Presiden SBY pekan ini memutuskan penghentian kerja sama dengan Australia sebagai reaksi atas keengganan PM Tony Abbot meminta maaf terkait penyadapan intelijen Australia.
Penghentian kerja sama tersebut meliputi pertukaran informasi intelijen, latihan militer baik darat, laut, udara, maupun latihan gabungan, dan penghentian kerja sama penanganan masalah penyelundupan manusia (people smuggling).
Perkembangan yang meruncing ini tentu tidak kita harapkan. Kedua negara sudah bekerja sama sejak awal kemerdekaan RI, bahkan Australia terlibat dalam pengawasan penyerahan wilayah Indonesia dari Jepang setelah Perang Dunia II berakhir.
Banyak perjanjian sudah dibuat. Perjanjian terakhir adalah Traktat Lombok pada 2008 sebagai perjanjian bilateral terbaru dengan cakupan bidang yang cukup luas.
Traktat ini mencakup 10 bidang, antara lain kerja sama bidang pertahanan dan keamanan, penegakan hukum, antiterorisme, dan keamanan maritim.
Di dalamnya juga ditegaskan prinsip-prinsip saling menghormati dan mendukung kedaulatan, integritas teritorial, kesatuan bangsa dan kemerdekaan politik setiap pihak, serta tidak campur tangan urusan dalam negeri masing-masing negara. Australia sangat berkepentingan menjalin kerja sama antiterorisme, terutama setelah peristiwa Bom Bali yang menewaskan banyak warganya.
Oleh karena itu, tindakan penyadapan yang dilakukan Australia terhadap telepon genggam milik Presiden SBY dan sejumlah pejabat tinggi memang sangat disesalkan. Hal ini karena sudah melanggar prinsip-prinsip kerja sama sebagai negara sahabat.
Tindakan penyadapan bahkan bisa dikategorikan sebagai pelanggaran atas Pasal 9 Konvensi Jenewa karena bersifat subversif dan merugikan kepentingan Indonesia. Oleh karena itu, sebetulnya sah-sah saja bila pemerintah memutuskan tindakan lebih serius, termasuk mengusir Dubes Australia dari Jakarta.
Namun, kita tentu harus memikirkannya lebih matang, berhati-hati, dan tidak emosional. Kalkulasi yang lebih rasional tetap harus kita cermati sebelum tindakan drastis akan ditempuh.
Peta politik sekarang tentu jauh berbeda dengan masa ketika Presiden Soekarno menggelorakan “go to hell with your aid” karena kecewa terhadap AS dan Barat sehingga keputusan yang akan kita ambil harus benar-benar diperhitungkan untung ruginya.

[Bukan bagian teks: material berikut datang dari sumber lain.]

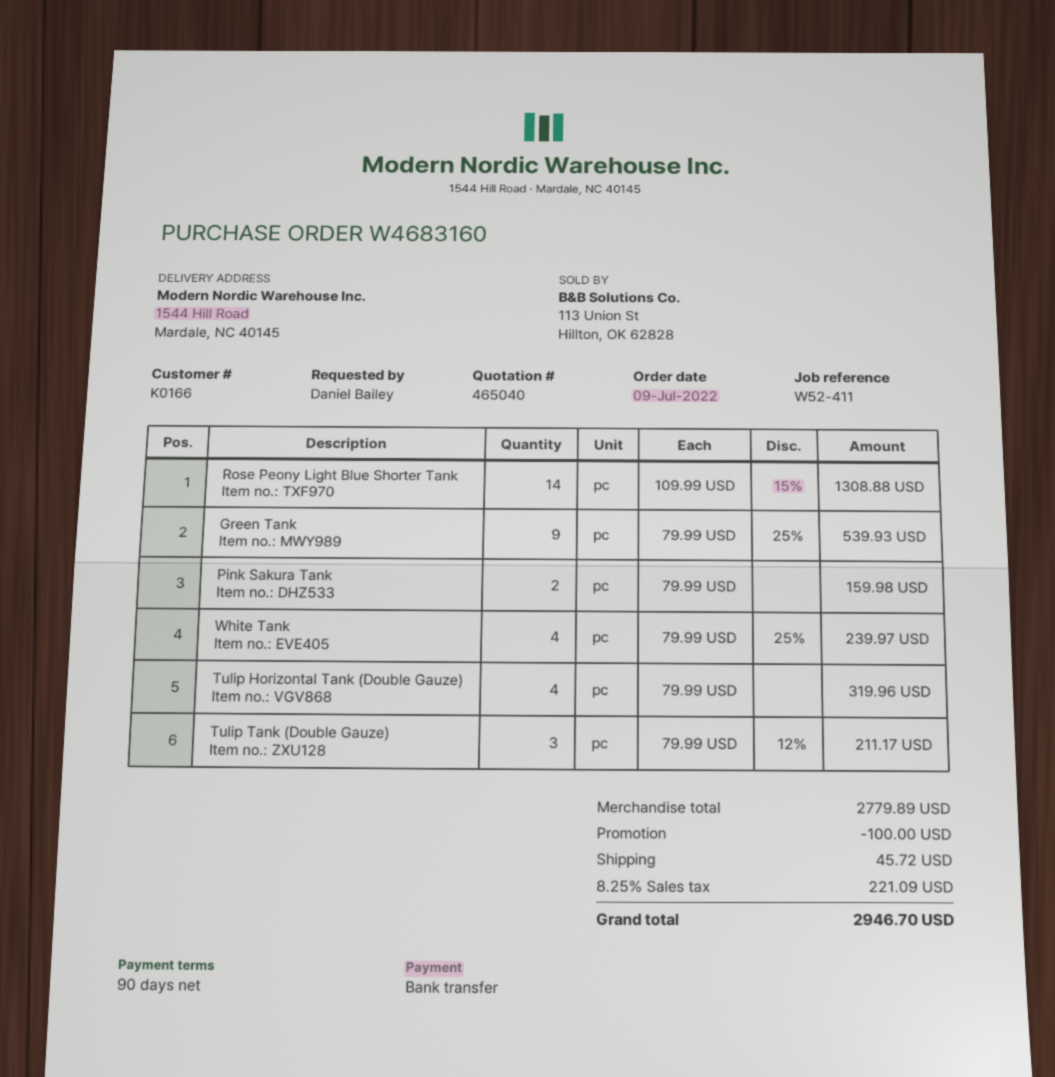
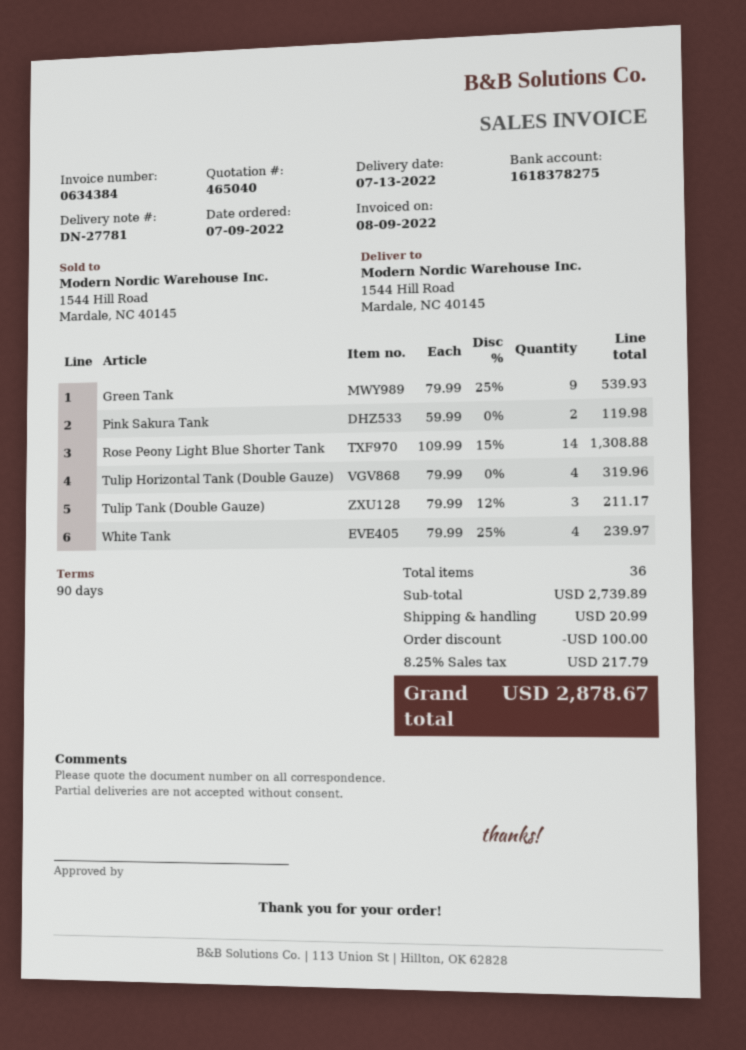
Pink Sakura Tank: 2 x 79.99 = 159.98 -> 2 x 59.99 = 119.98
subtotal: 2779.89 -> 2739.89
shipping: 45.72 -> 20.99
tax: 8.25% = 221.09 -> 8.25% = 217.79
total: 2946.70 -> 2878.67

Hal ini disebabkan Australia merupakan tetangga dan mitra strategis.
Di Australia sendiri banyak pihak yang menyesalkan sikap PM Abbot, yang tidak mau meminta maaf kepada Indonesia dan menilai sikap itu mengorbankan hubungan baik yang sudah lama terbina. Australia tidak bisa lagi membanggakan diri di depan kita sebagai bagian dunia Barat yang super dan serbalebih hebat. Mereka tetap membutuhkan kerja sama dengan kita sebagai tetangga terdekat.

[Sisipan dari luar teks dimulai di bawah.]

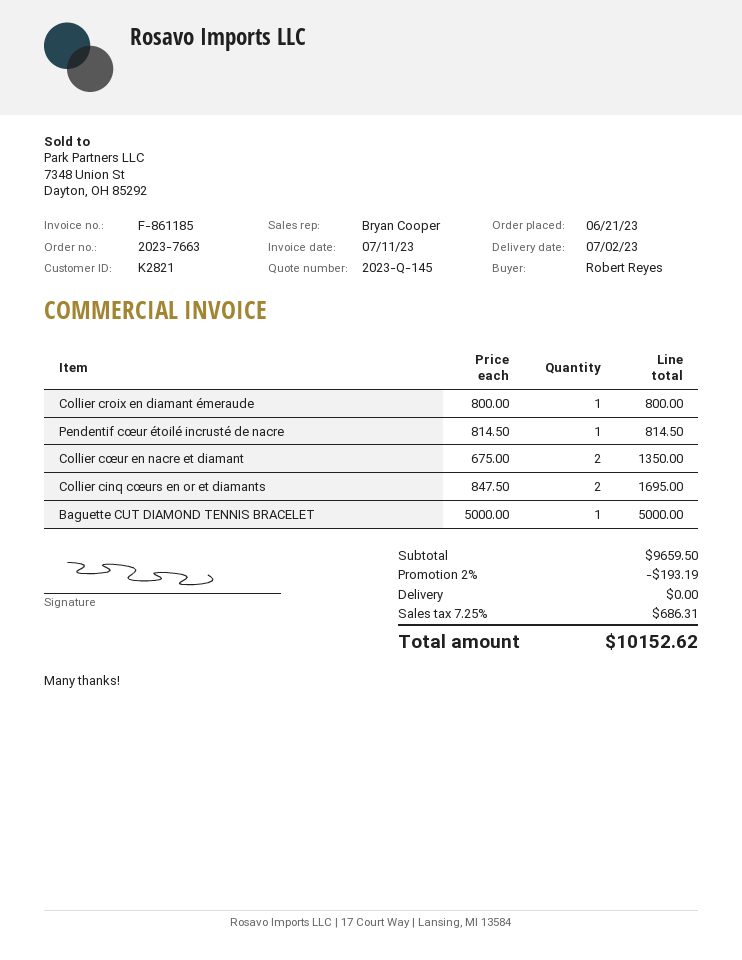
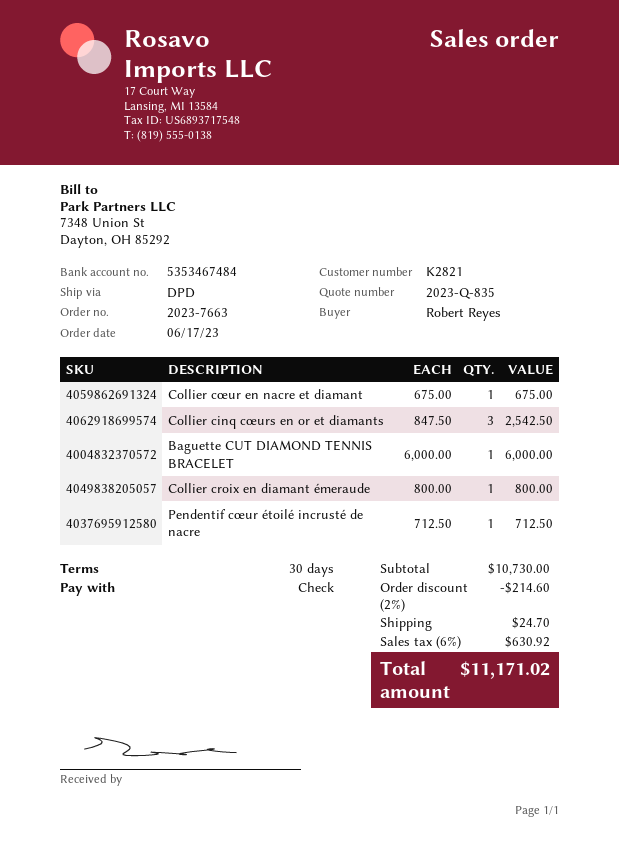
quote number: 2023-Q-145 -> 2023-Q-835
order date: 2023-06-21 -> 2023-06-17
Pendentif cœur étoilé incrusté de nacre: 1 x 814.50 = 814.50 -> 1 x 712.50 = 712.50
Collier cœur en nacre et diamant: 2 x 675.00 = 1350.00 -> 1 x 675.00 = 675.00
Collier cinq cœurs en or et diamants: 2 x 847.50 = 1695.00 -> 3 x 847.50 = 2542.50
Baguette CUT DIAMOND TENNIS BRACELET: 1 x 5000.00 = 5000.00 -> 1 x 6000.00 = 6000.00
subtotal: 9659.50 -> 10730.00
discount: 2% = 193.19 -> 2% = 214.60
shipping: 0.00 -> 24.70
tax: 7.25% = 686.31 -> 6% = 630.92
total: 10152.62 -> 11171.02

Kedua negara harus melihat prospek perkembangan kawasan yang makin strategis. Bagi Indonesia, perkembangan kawasan yang semakin terbuka, terutama berkaitan dengan pasar bebas ASEAN, sekaligus menjadi tantangan bagaimana memanfaatkan peluang yang terbuka.
Hal ini karena bisa berdampak negatif bila kita tidak menyiapkan diri dengan baik. Diyakini, kawasan Asia Pasifik akan berkembang makin dinamis sehingga bangsa yang memiliki visi jauh ke depan dan mempersiapkan diri sebaik-baiknya, yang akan memperoleh manfaat besar.

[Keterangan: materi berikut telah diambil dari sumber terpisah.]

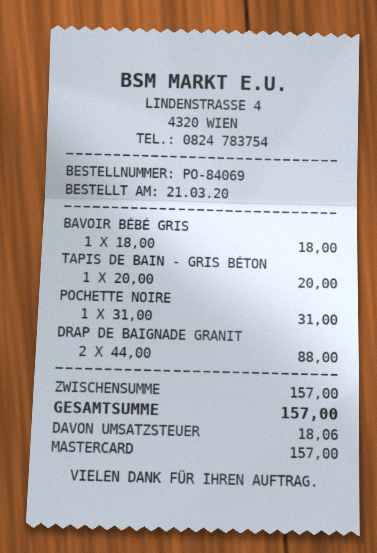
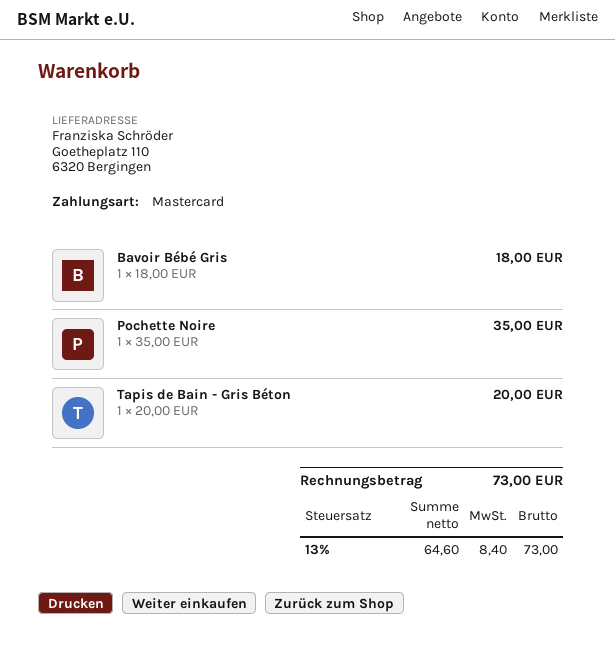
POCHETTE NOIRE: 1 x 31.00 = 31.00 -> 1 x 35.00 = 35.00
DRAP DE BAIGNADE GRANIT: 2 x 44.00 = 88.00 -> none
tax: 18.06 -> 8.40
total: 157.00 -> 73.00

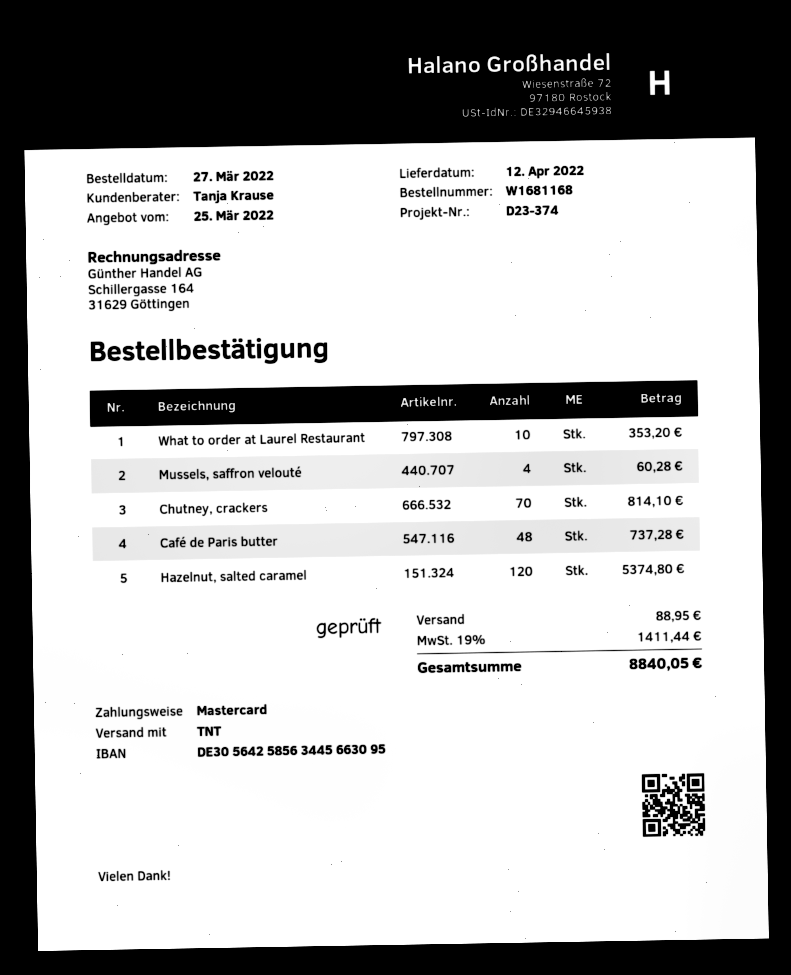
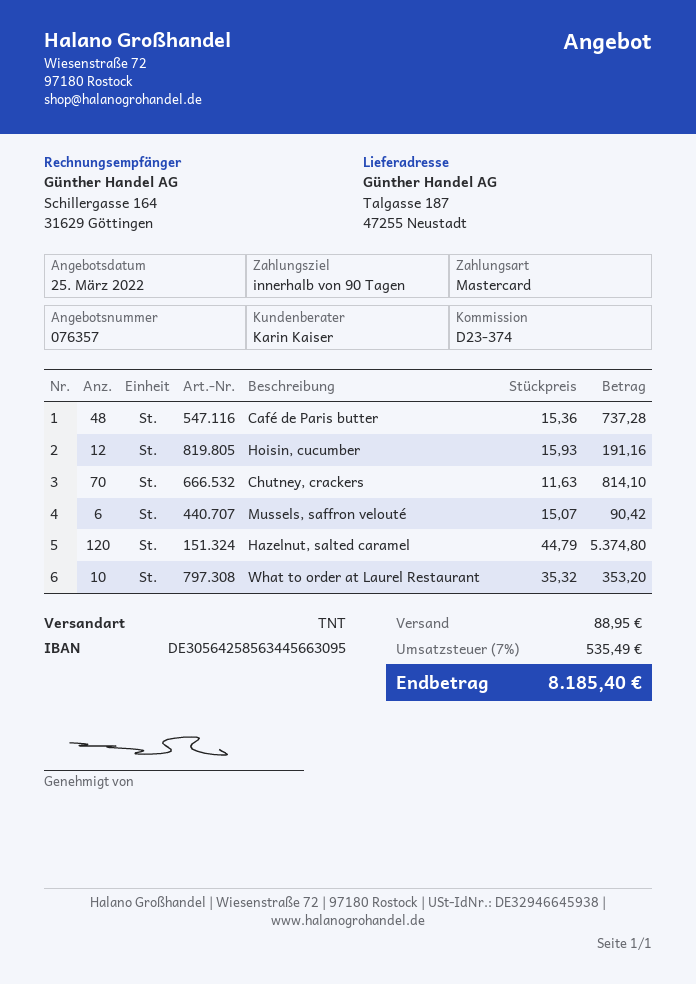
sales rep: Tanja Krause -> Karin Kaiser
Mussels, saffron velouté: 4 for 60.28 -> 6 for 90.42
Hoisin, cucumber: none -> 12 for 191.16
tax: 19% = 1411.44 -> 7% = 535.49
total: 8840.05 -> 8185.40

Australia juga akan menderita kerugian bila mengabaikan kerja samanya dengan Indonesia, baik dari aspek ekonomis, politik, maupun pertahanan. Bagaimanapun Indonesia akan berkembang cepat dan menjadi kekuatan yang makin diperhitungkan karena kekayaan alam, jumlah penduduk, pasar yang sangat besar, maupun kekuatan politik dan pertahanannya.
Kita percaya bahwa persoalan yang memanas ini bisa didinginkan. Pemerintah memang harus menempuh tindakan yang lebih tegas, tetapi dengan perhitungan yang matang.
Bukan hanya untuk memenuhi hasrat sesaat yang sering bercampur aduk dengan emosionalitas publik. Di sinilah SBY diuji untuk tidak mengumbar emosi demi mengejar dukungan dan popularitasnya, tetapi juga tetap berkepala dingin dengan memperhitungkan masa depan kawasan ini.